Barely 30 minutes from the skyscrapers of downtown Los Angeles, and just north of Pasadena, the urban jungle gives way to the forests, rugged slopes, and rocky canyons of Angeles National Forest. Encompassing the San Gabriel Mountains with terrain that ranges from the high desert to the lofty summit of 10,064-foot Mount Baldy, Angeles National Forest is L.A.’s wilderness next door—a haven for hikers, mountain bikers, and campers.

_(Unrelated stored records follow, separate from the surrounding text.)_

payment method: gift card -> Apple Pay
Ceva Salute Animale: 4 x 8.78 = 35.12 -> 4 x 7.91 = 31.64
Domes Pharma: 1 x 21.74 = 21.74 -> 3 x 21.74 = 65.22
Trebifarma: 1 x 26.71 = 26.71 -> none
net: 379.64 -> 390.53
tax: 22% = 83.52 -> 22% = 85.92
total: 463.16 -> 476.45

On clear winter days when the peaks of the San Gabriels are dusted with snow, the mountains of Angeles National Forest look close enough to touch. And from parks in the foothill communities of Altadena, Monrovia, and Sierra Madre, you can hike trails that quickly lead into the San Gabriel front country.

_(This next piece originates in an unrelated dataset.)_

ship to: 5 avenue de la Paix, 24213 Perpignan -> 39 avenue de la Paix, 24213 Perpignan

Follow a section of the 28-mile Gabrielino National Recreation Trail along the sycamore-shaded Arroyo Seco for an easy day hike to Gould Mesa Campground, or for more challenging treks deeper into the mountains. The eastern trailhead for the Gabrielino Trail is at Chantry Flat and leads up Big Santa Anita Canyon to impressive Sturtevant Falls, one of several waterfalls in the front range.
Farther east, drive into the mountains from Claremont and into the Inland Empire to reach Mt. Baldy Resort for snow play and skiing in winter, as well as outstanding hiking in warmer months. Ride the ski lift 15 minutes to the Top of the Notch, then follow the narrow Devil’s Backbone Trail to the summit of Mount Baldy on a 6.6-mile round-trip hike that includes 2,350 feet of climbing.
A nearly 350,000-acre section of Angeles National Forest is also part of San Gabriel Mountains National Monument, which was established in 2014. Starting at La Cañada Flintridge head out along the serpentine, 66-mile Angeles Crest Highway and into the monument’s high country. On weekends from April through November, take a docent-led tour of the historic Mount Wilson Observatory to learn about one of the most important landmarks in the world of astronomy.
About 50 miles from La Cañada Flintridge, challenge yourself on the 8-mile round-trip hike through shaded forests on the way to the top of 9,399-foot Mount Baden-Powell. The roughly 2,900-foot climb to the bare summit is worth it for 360-degree panoramas that take in the Mojave Desert. After the hike, refuel with a stack of pancakes or an Ortega cheeseburger at the Grizzly Café in Wrightwood.